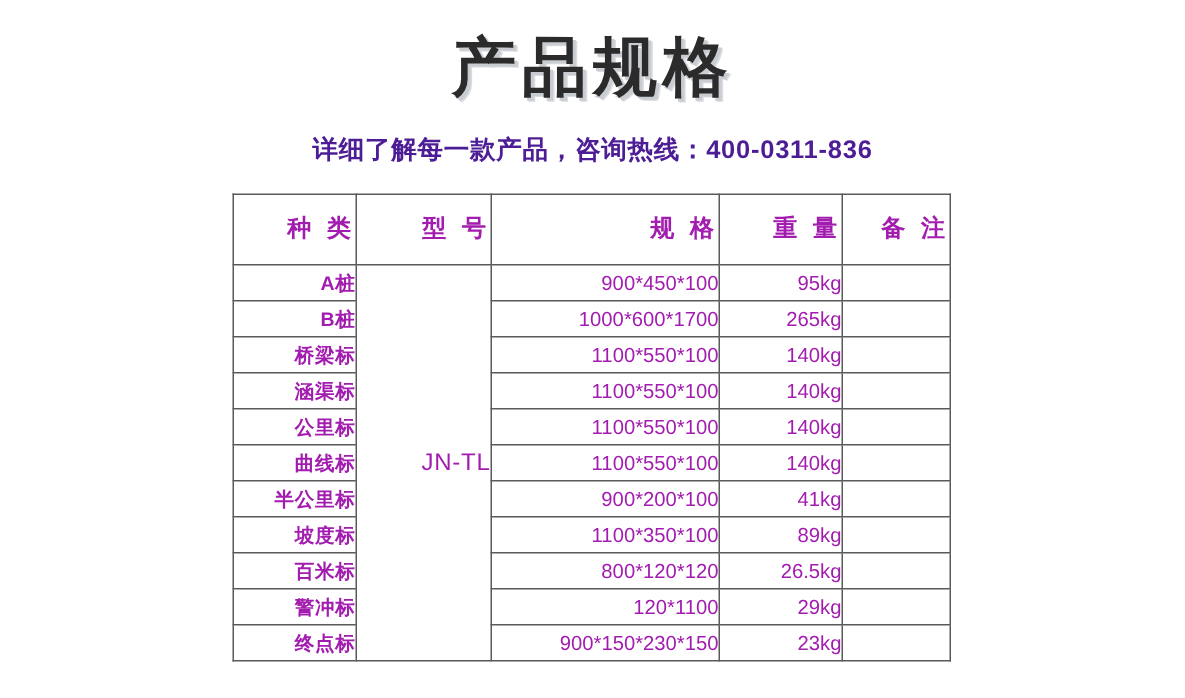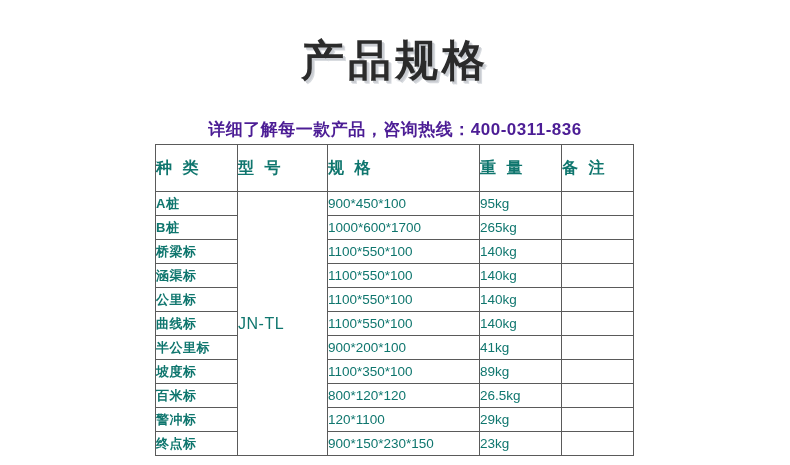"产品规格" .title { margin: 16px -> 1px }
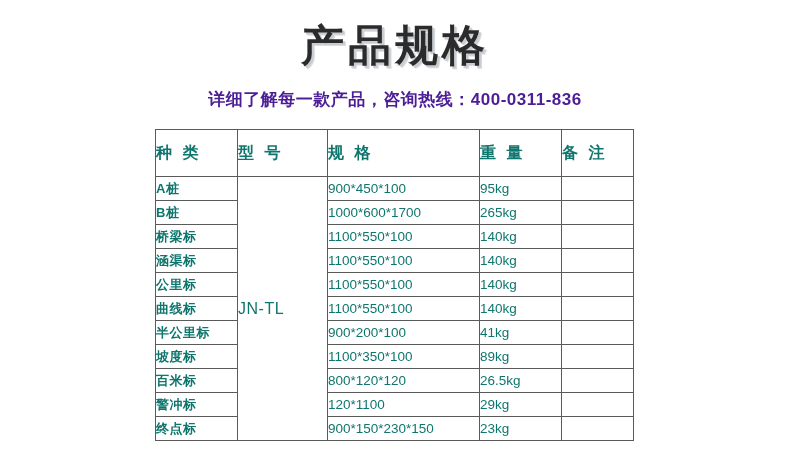"种 类" table.spec th, table.spec td { color: #0f766e -> #a21caf; text-align: left -> right }
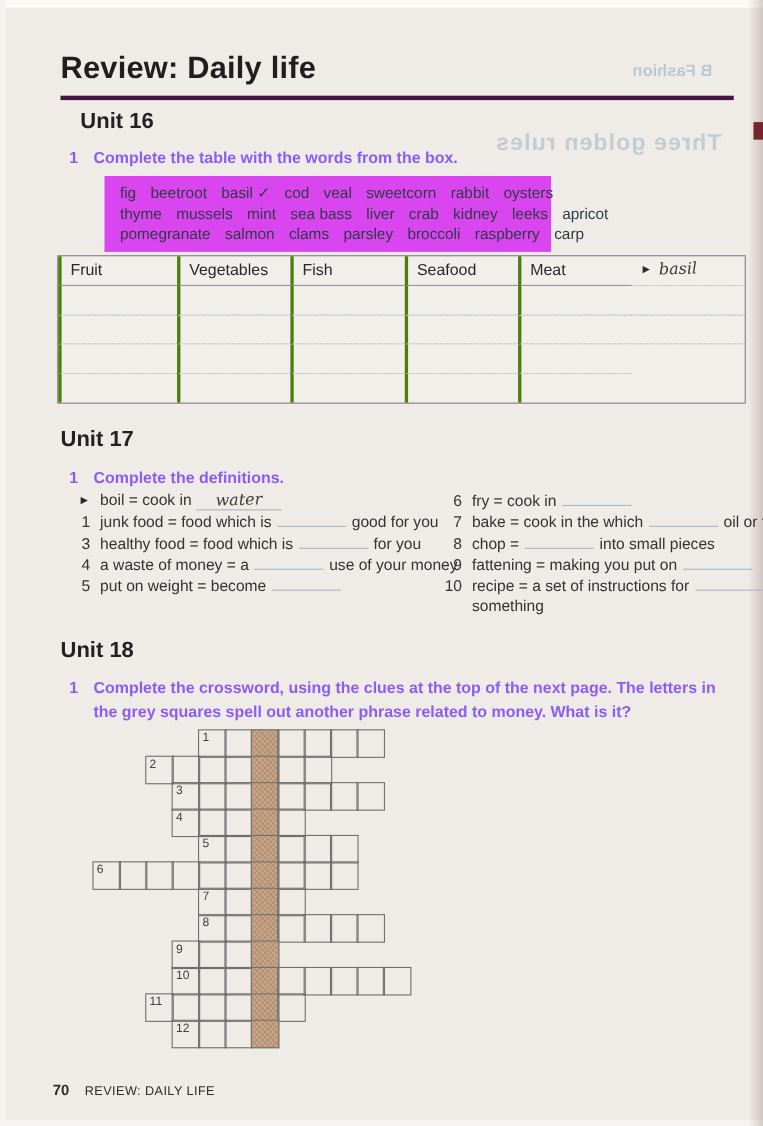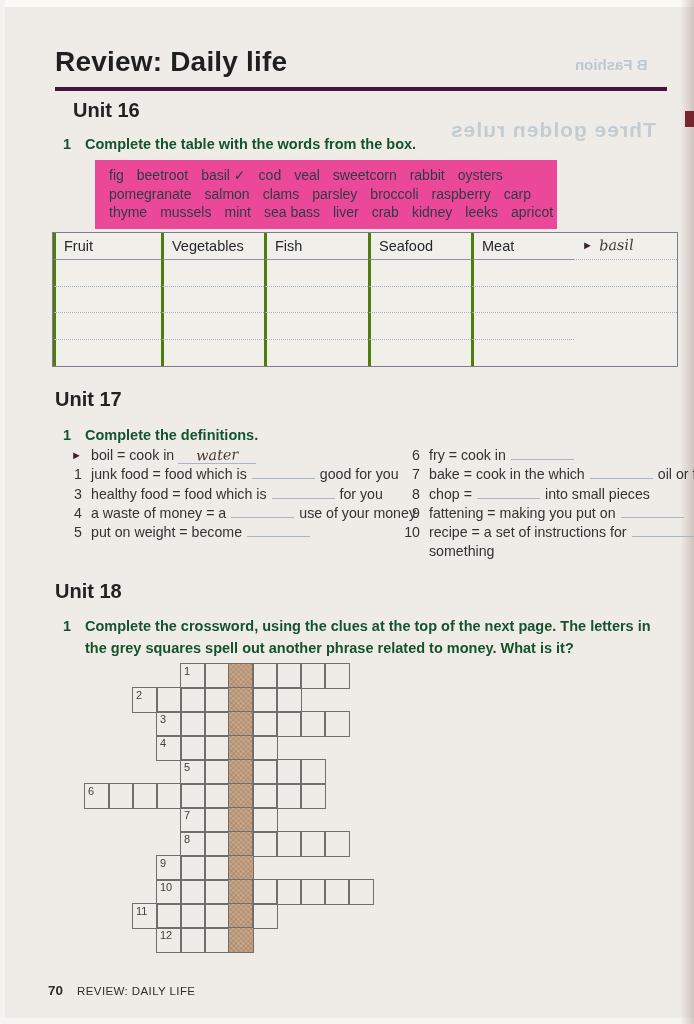"1 Complete the table with" .instr { color: #14532d -> #8b5cf6 }
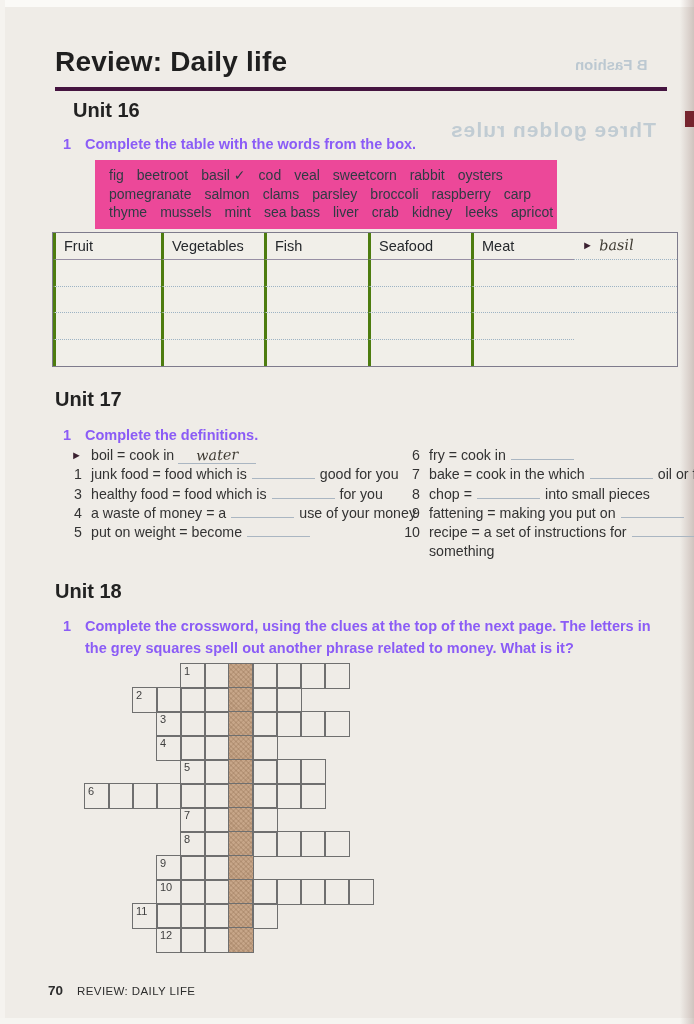"fig" .word-box { background: #ec4899 -> #d946ef; width: 462px -> 406px }
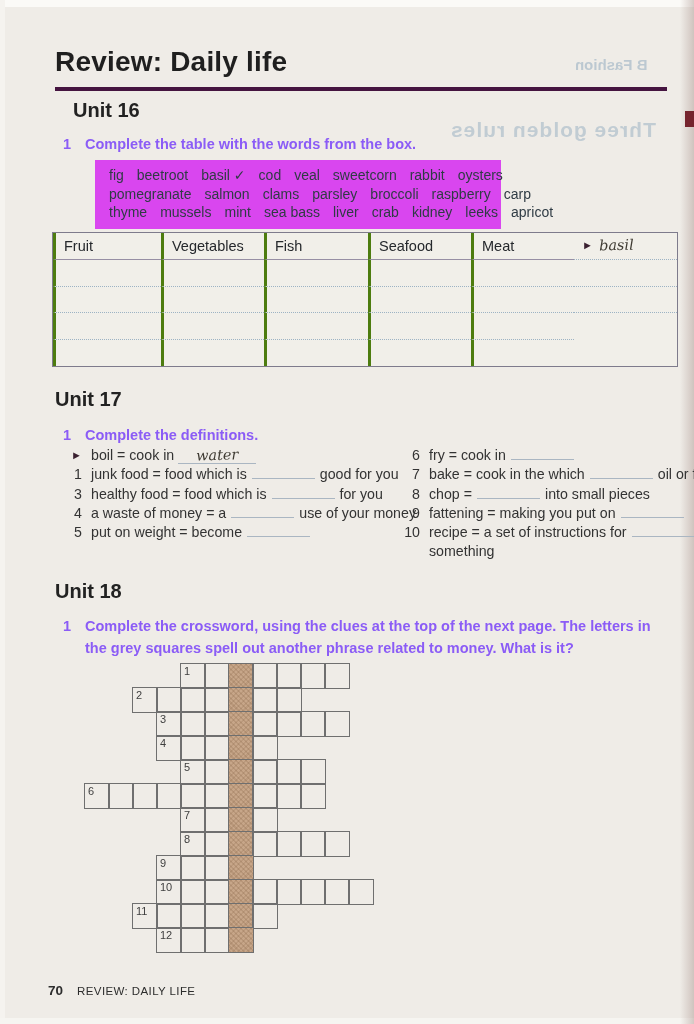"pomegranate" div.wb-line { order: before "thyme" -> after "thyme" }
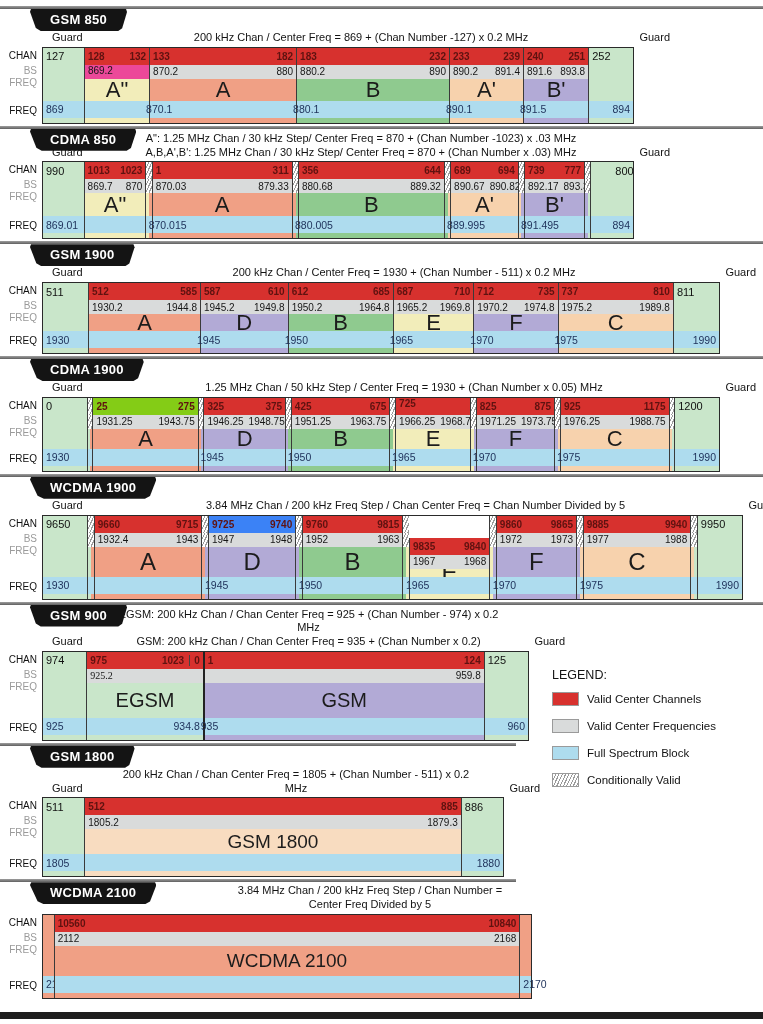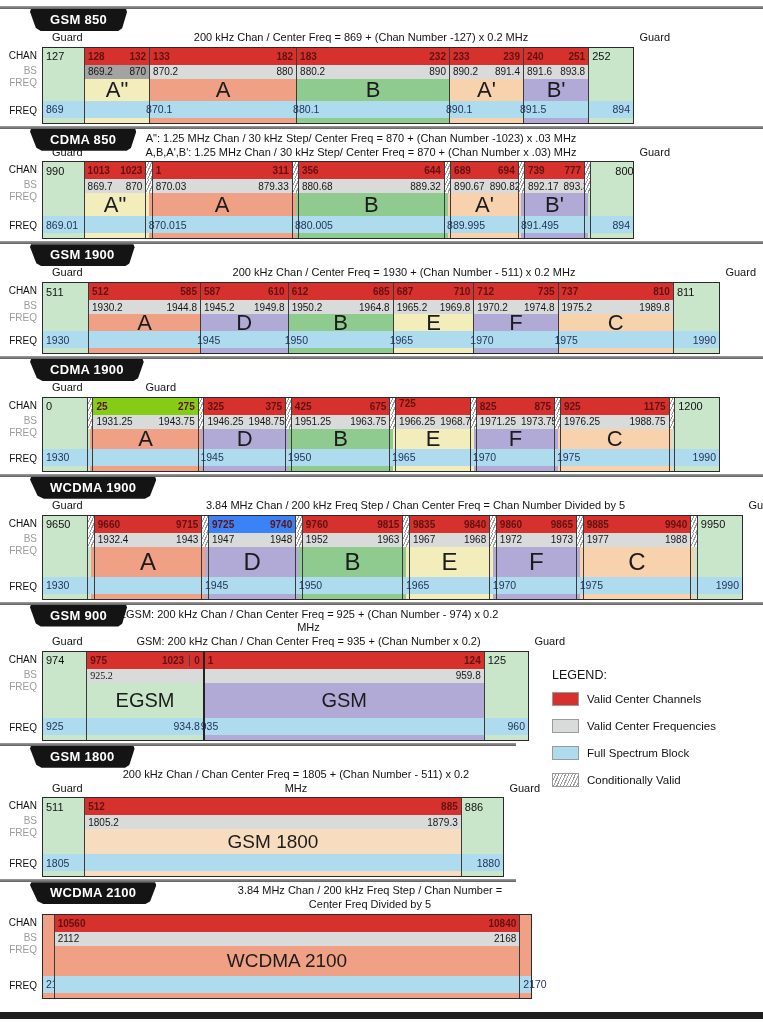"869.2" div.r { background: #a3a3a3 -> #ec4899; flex-direction: none -> column }
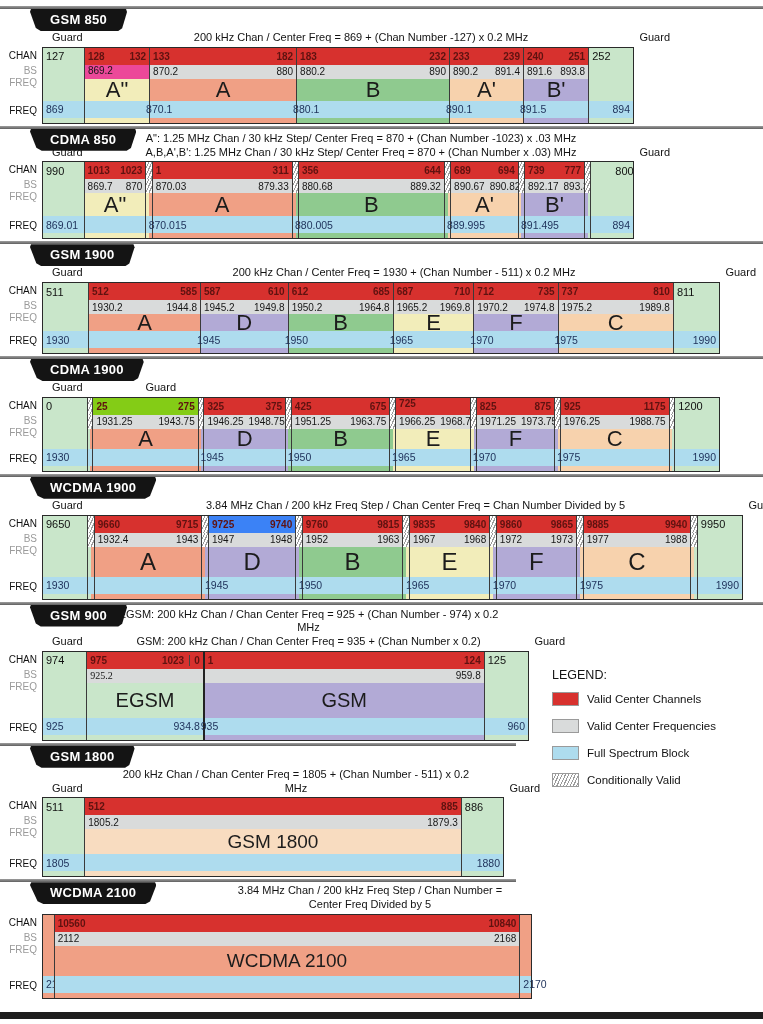"1.25 MHz Chan / 50" div.formulas { html: none -> <div> <div>1.25 MHz Chan / 50 kHz Step / Center Freq = 1930 + (Chan Number x 0.05) MHz</div> </div> }
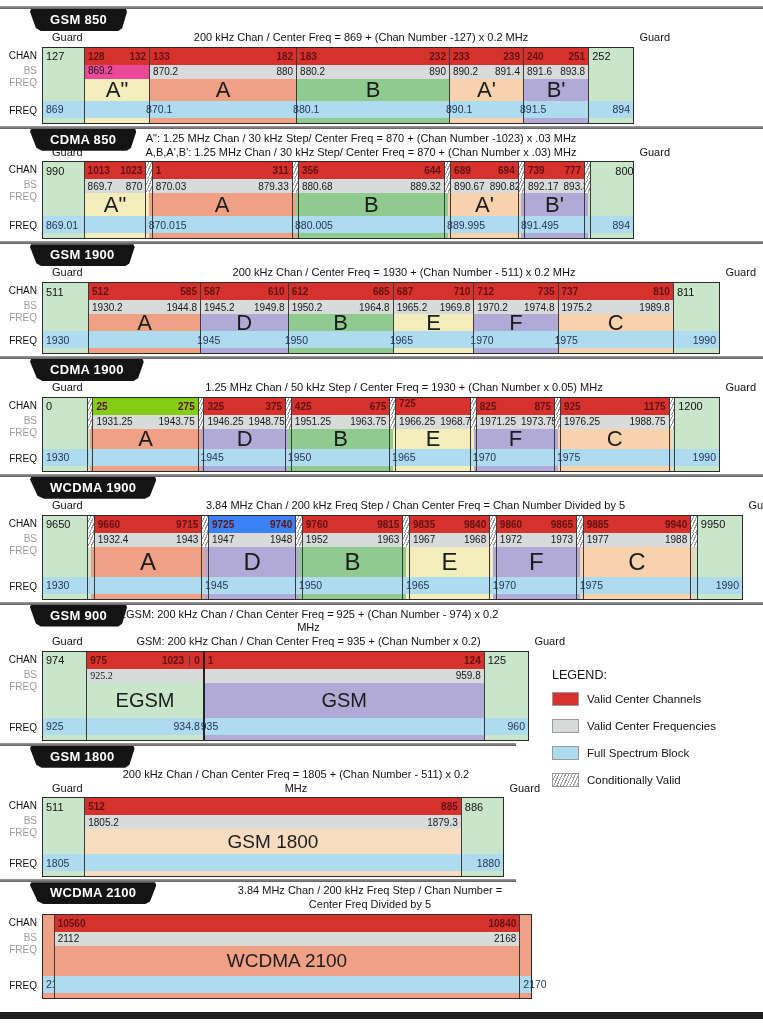"9835" div.col { margin-top: none -> 22px }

◇ ◇ ◇

• Problem requirements:
Everything in the material must be duplicated exactly, except the pictures.

• Response to this task:
"产品规格" .title { margin: 16px -> 1px }
"种 类" table.spec th, table.spec td { color: #0f766e -> #a21caf; text-align: left -> right }
"1 Complete the table with" .instr { color: #14532d -> #8b5cf6 }
"fig" .word-box { background: #ec4899 -> #d946ef; width: 462px -> 406px }
"pomegranate" div.wb-line { order: before "thyme" -> after "thyme" }
"869.2" div.r { background: #a3a3a3 -> #ec4899; flex-direction: none -> column }
"1.25 MHz Chan / 50" div.formulas { html: none -> <div> <div>1.25 MHz Chan / 50 kHz Step / Center Freq = 1930 + (Chan Number x 0.05) MHz</div> </div> }
"9835" div.col { margin-top: none -> 22px }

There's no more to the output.